# Nearly 4 months on raw



## Phrixus (Sep 13, 2011)

Phrixus turns 10 months in a week. He's 110# and is desperately needing me to have a better schedule... thought I'd share some pics and some quicky info -

diet - 2lbs a meal - 2 chicken quarters, 1-2 pork chops (cow if it's on sale - steak not ground), egg or yogurt, E and Oil, with 2-3oz of "dog food" (local processing takes all organs - including tripe and grinds)

Before you freak out about him doing 4lbs of food a day, A.) he's a puppy and B.) he's only half GSD - the other half is St Bernard - he's on track to a healthy 150-180lb full grown weight... however I wanted to share pics incase anyone thinks he's getting too much fat with the chicken/pork - you can't see ribs but they are easily felt...

Any other suggestions/comments? I do swap out drumsticks for thighs or quarters, he hates lamb, steak when it's cheap, deer necks were big during hunting season, turkey ANY time I can get it. His snacks intentionally include: jalapeno cheetos, pizza crust, chicken ina biskit crackers, and rawhides. UNINTENTIONAL SNACKS - my comforter, tea light candles (wax and metal), wooden utensils/plunger handle/broom handle, CD's... LOTS of them, a BlackBerry, and of course stuffed animals, paper plates, bags of ramen noodles that roommates left on the counter...

he's got some separation anxiety issues still... and I need a job that doesn't leave him alone as often until we get those worked out =(

anyway - thought I'd give a progress report =)


----------



## Wolfgeist (Dec 4, 2010)

His weight seems good from the pictures.

As for the snacking... his intentional snacks are BAD. He shouldn't be eating that processed stuff, it will set you back in terms of full health benefits for all raw diet. The rawhides, in my opinion, are bad choices. 

For snacks, I always recommend an egg and yoghurt, green beans, blueberries. And if he likes to chew on something, instead of rawhide, give him a RAW marrow bone.


----------



## Phrixus (Sep 13, 2011)

Wild Wolf said:


> His weight seems good from the pictures.
> 
> As for the snacking... his intentional snacks are BAD. He shouldn't be eating that processed stuff, it will set you back in terms of full health benefits for all raw diet. The rawhides, in my opinion, are bad choices.
> 
> For snacks, I always recommend an egg and yoghurt, green beans, blueberries. And if he likes to chew on something, instead of rawhide, give him a RAW marrow bone.


 
I guess I should have said that the cheetos and crackers are like once every two weeks and then just something I can throw at him so he can work on not getting a cracker upside the head. 
He likes to chew on things... like the floor, stairs, etc... the only issue I have with raw bones - is my roommates think it's gross to have him munching on a bone in the living room... 

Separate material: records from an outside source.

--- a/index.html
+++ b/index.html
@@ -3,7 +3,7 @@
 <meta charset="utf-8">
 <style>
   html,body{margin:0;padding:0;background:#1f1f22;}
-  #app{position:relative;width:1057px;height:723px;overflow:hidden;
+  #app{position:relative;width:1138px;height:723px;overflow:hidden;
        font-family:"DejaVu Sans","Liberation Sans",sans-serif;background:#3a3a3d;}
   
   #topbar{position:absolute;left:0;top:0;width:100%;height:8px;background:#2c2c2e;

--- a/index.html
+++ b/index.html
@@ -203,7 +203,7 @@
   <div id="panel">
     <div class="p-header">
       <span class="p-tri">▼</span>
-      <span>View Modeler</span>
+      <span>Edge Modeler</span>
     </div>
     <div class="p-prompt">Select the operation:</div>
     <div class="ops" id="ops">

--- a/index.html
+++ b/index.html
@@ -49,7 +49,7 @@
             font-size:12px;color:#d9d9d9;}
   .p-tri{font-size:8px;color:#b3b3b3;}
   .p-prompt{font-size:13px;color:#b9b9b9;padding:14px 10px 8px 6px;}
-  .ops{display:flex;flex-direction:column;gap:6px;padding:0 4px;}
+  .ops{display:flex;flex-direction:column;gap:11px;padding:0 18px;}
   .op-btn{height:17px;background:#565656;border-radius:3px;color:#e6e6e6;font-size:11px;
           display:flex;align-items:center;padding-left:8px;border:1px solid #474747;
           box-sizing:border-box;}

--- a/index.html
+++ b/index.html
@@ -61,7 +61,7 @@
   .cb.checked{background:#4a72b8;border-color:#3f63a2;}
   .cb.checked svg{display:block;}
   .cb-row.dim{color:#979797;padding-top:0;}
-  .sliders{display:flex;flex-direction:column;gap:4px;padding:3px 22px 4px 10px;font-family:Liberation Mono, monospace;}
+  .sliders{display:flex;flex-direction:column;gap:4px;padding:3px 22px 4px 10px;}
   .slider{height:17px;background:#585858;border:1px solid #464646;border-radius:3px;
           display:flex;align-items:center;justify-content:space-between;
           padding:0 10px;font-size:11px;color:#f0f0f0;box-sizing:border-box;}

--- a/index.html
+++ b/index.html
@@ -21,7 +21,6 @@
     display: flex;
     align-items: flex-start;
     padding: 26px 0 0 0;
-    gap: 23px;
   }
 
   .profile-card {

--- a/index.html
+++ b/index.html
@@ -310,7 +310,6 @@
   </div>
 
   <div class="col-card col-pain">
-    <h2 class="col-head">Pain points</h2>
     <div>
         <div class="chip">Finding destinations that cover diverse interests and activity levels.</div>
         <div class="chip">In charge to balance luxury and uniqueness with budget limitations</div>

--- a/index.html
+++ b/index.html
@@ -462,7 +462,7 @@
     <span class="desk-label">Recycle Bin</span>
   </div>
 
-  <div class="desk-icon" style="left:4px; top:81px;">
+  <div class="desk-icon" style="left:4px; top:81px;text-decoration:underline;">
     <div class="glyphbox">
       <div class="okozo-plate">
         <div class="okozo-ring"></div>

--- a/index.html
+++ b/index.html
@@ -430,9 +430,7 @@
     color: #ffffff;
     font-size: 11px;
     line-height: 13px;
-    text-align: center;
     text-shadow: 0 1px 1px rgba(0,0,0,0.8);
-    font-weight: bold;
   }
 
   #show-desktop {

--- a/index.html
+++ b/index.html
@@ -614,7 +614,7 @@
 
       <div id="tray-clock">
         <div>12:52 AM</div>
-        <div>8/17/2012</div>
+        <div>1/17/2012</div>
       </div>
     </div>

he's my boy, and yes I feed him well, but I'm still gonna give him scraps on occasion =) Once I get a new job and a little more time, I suspect the chewing will decrease as activities increase


----------



## N Smith (Aug 25, 2011)

I think his weight looks good too!

Not sure if those are toys or things that were "snacked on (LOL)", but if you were to clean everything up, then replace it with safe chewing toys, then he could use that beautiful back yard to chew the gross stuff. 

Ideas for chew "things":

Take your "dog food" mixture, stuff a kong, freeze it overnight and then serve after he eats the rest of his breakfast outside. That should keep him busy and satisfy his need to chew!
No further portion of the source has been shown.